Fri, 30 May 2003 Source: gna

The Ministry of Mines on Thursday denied that the government had authorised wholesale mining in the country's productive forests.

In a statement released in Accra, the Ministry said five mining companies, who on the basis of their forest entry permits were allowed to prospect for gold in some productive forests under very stringent conditions, had expressed interest for licences to mine about 24 per cent of the total area covered by their prospecting licences.

"The area under consideration translates to 0.2 per cent of the area of total productive forest reserves," the statement said. It said the government took note of the fact that the mining companies had the financial capacity and had demonstrated their ability to re-forest the degraded areas.

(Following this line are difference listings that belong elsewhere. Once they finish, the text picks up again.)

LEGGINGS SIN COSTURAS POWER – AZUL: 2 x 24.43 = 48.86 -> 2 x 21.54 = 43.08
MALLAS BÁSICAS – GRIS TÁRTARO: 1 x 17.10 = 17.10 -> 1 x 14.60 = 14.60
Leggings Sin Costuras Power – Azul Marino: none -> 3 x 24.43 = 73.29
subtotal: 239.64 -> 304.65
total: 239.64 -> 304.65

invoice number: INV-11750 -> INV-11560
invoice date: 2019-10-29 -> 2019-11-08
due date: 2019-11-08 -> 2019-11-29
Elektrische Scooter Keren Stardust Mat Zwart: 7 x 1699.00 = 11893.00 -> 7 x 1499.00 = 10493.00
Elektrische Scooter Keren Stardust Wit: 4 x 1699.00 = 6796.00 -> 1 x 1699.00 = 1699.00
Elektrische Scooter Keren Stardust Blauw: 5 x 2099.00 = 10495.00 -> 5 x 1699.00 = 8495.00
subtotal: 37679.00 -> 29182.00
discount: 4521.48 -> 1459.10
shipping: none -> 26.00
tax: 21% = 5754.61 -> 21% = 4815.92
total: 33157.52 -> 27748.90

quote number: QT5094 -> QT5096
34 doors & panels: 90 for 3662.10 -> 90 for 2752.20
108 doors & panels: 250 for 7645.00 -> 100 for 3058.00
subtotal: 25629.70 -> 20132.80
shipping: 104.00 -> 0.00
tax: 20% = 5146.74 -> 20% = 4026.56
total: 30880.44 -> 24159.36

It said a ministerial and technical team that visited three of these sites noted that the forests in question had already been degraded. "Under the circumstances, Government decided to authorise the statutory agencies, that is, the EPA, Forestry Commission and Minerals Commission, which are mandated to review such mineral right applications, to receive and rigorously review them under existing as well as additionally imposed requirements using the criteria specified under the environmental guidelines for mining in productive forest reserves in Ghana."

The Ministry said additional requirements were imposed on the projects to ensure that, while the economic development potential of these mining projects are realised, the necessary conservation and re-forestation are also carried out.

These conditions are that only the mine openings and access are located within the forest reserve with all processing facilities and associated infrastructure is to be placed outside the forest reserve.

The mining company would reforest a degraded area at another location equal in size to the one to be exploited within the forest reserve prior to the mining activity.

The Ministry said such mines would be required to pay an extra 0.6 per cent royalty over and above what is paid by non-forest projects to support compliance monitoring and some sustainable development projects in affected areas.